Genova. Oggi sciopero e corteo dei lavoratori delle mense scolastiche genovesi che aderiscono alla Cgil. Concentramento alle 9.30 davanti a Palazzo Tursi, poi la sfilata per le vie della città fino al Provveditorato. Dopo settimane di incontri con l’assessore comunale Fassio e proteste collaterali guidate da genitori inferociti, tutte le sigle sindacali hanno sottoscritto un verbale d’incontro sulla prossima gara cittadina, ma solo la Filcams Cgil ha mantenuto l’agitazione in attesa di un accordo formale. «Manifestiamo grande preoccupazione per il destino di tutti i posti di lavoro del settore che potrebbe essere irrimediabilmente compromesso, anche agli occhi dell’opinione pubblica e dei pregiudizi che nel tempo si sono venuti a creare, a causa della progressiva perdita di qualità del servizio di refezione scolastica, da un lato, e dall’affermarsi della possibilità di scelta da parte delle famiglie di optare per il pasto domestico consumato a scuola, nei luoghi adibiti alla refezione scolastica. Due fattori che stanno viaggiando consequenzialmente – ha proseguito il sindacato – Le lavoratrici che ogni giorno sono a contatto con i bambini, ci tengono a sottolineare quanta dedizione e passione mettano nel loro lavoro, vista la delicatezza che richiede e le responsabilità di cui si fanno carico; la loro protesta è finalizzata a sensibilizzare l’opinione pubblica sui meccanismi stritolanti, dalle responsabilità trasversali, che rendono sempre più difficile lo svolgimento del loro lavoro.
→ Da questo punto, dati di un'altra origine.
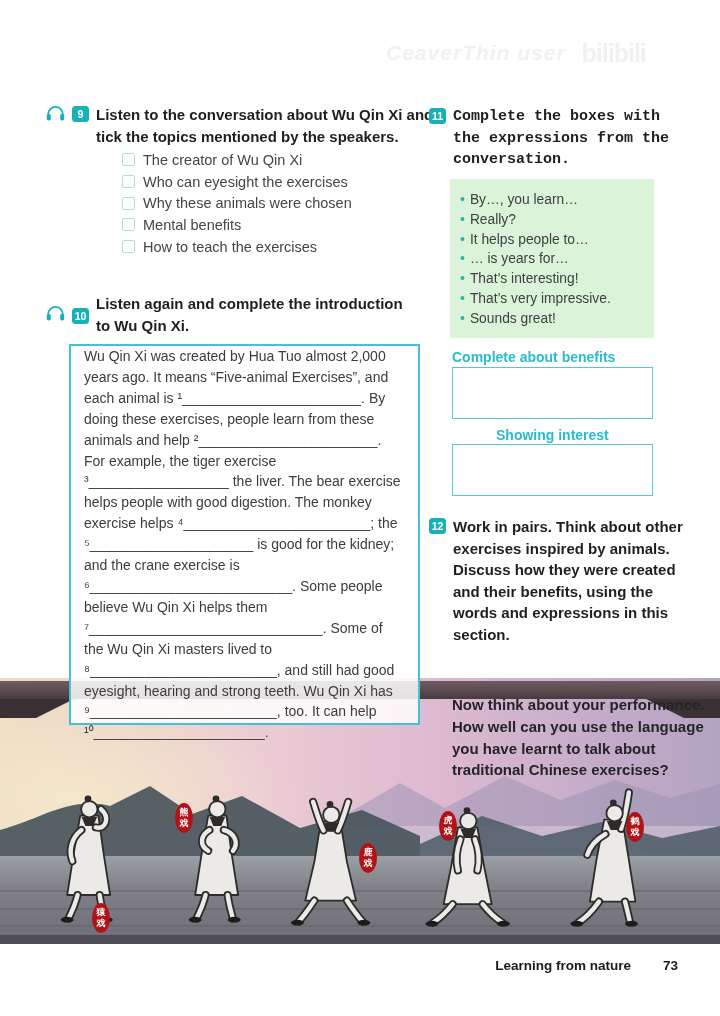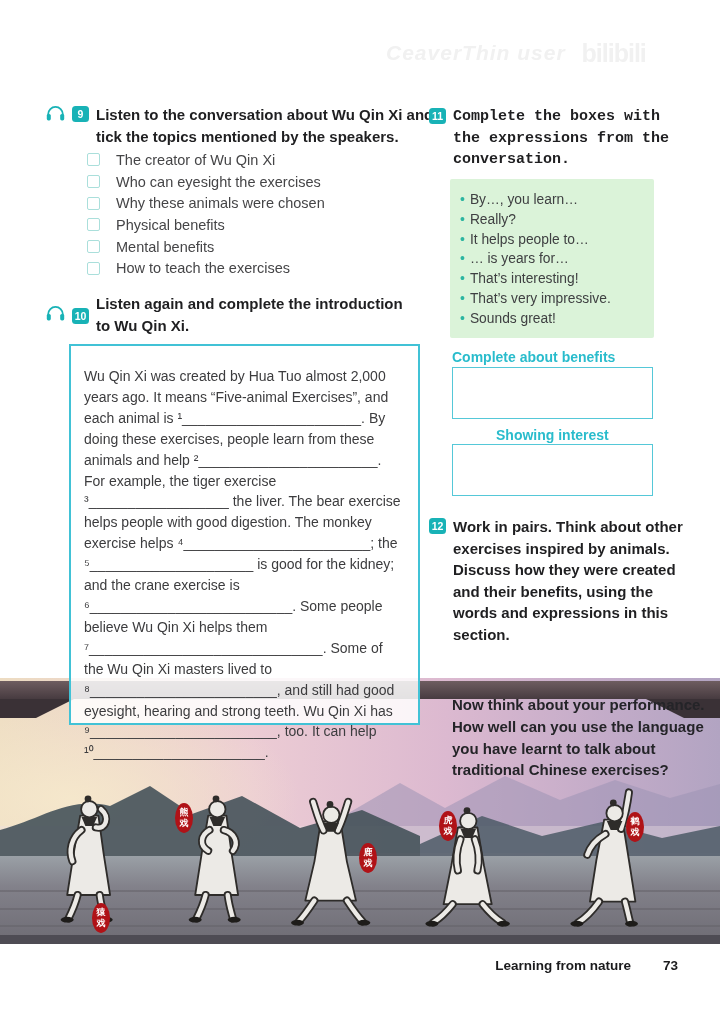--- a/index.html
+++ b/index.html
@@ -43,7 +43,7 @@
 
   
   .checklist { left:87px; top:149px; }
-  .check-row { display:flex; align-items:center; gap:16px; height:21.7px; cursor:default; }
+  .check-row { display:flex; align-items:center; gap:8px; height:21.7px; cursor:default;margin-left:35px; }
   .checkbox {
     flex:0 0 auto; width:13px; height:13px;
     border:1.5px solid #aadfdb; border-radius:2px; background:#fff;

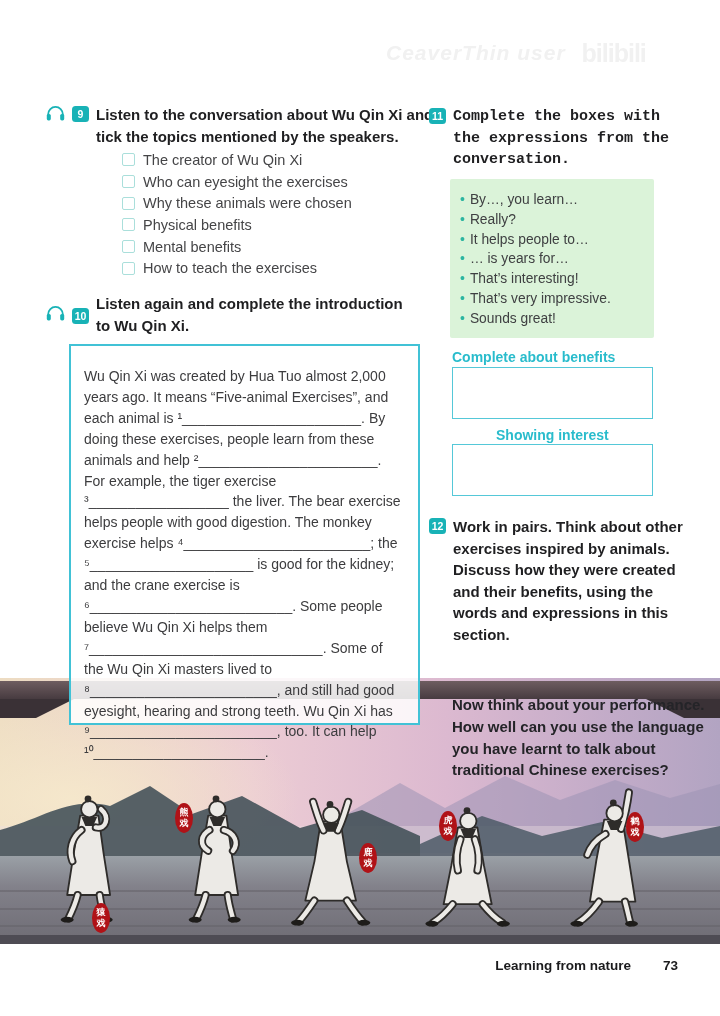--- a/index.html
+++ b/index.html
@@ -135,10 +135,6 @@
   <div class="check-row">
     <span class="checkbox"></span>
     <span class="check-label">Why these animals were chosen</span>
-  </div>
-  <div class="check-row">
-    <span class="checkbox"></span>
-    <span class="check-label">Physical benefits</span>
   </div>
   <div class="check-row">
     <span class="checkbox"></span>

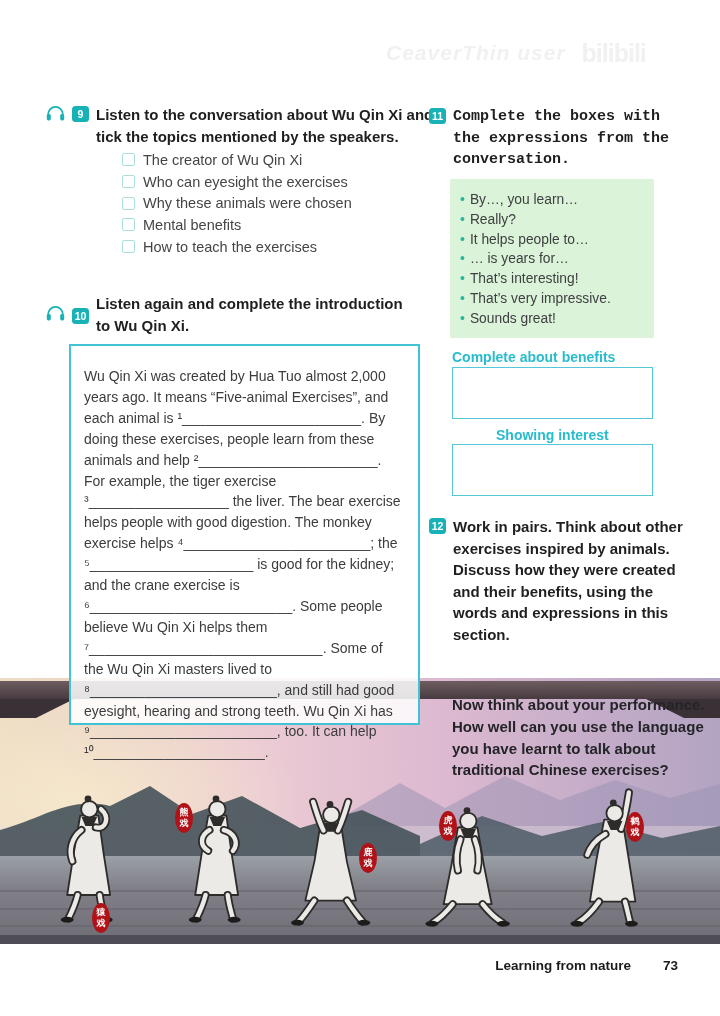--- a/index.html
+++ b/index.html
@@ -54,7 +54,7 @@
   .passage-box {
     left:69px; top:344px; width:351px; height:381px;
     border:2px solid #41c2d6; background:rgba(255,255,255,0.85);
-    padding:20px 13px; z-index:3;
+    padding:0 13px; z-index:3;
   }
   .passage {
     font-size:14px; line-height:20.9px; color:#3c3c3e;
Le loro rivendicazioni sono finalizzate certamente a preservare il loro posto di lavoro e migliorarne le condizioni, ma non solo».”Frequenti ritardi ed errori costanti nelle retribuzioni, mancato rispetto del capitolato d’appalto e del contratto nazionale applicato al settore turismo, tendenza generale a rincorrere lo sconto che trasforma l’assegnazione degli appalti in appalti comunque ‘al massimo ribasso’, la concitazione nel servizio dovuta alla disorganizzazione operativa e del personale, la pressione costante e trasversale che le addette subiscono a causa di disservizi delle aziende che non sono imputabili direttamente a loro, ma che gli vengono riversate quotidianamente contro in quanto ultimo anello della catena, in prima linea sul campo”, sono le motivazioni espresse dalla nota del sindacato.
Chi invece non ci sta è la Cgil che rimarca la “preoccupazione per il destino di tutti i posti di lavoro del settore che potrebbe essere irrimediabilmente compromesso, anche agli occhi dell’opinione pubblica e dei pregiudizi che nel tempo si sono venuti a creare”.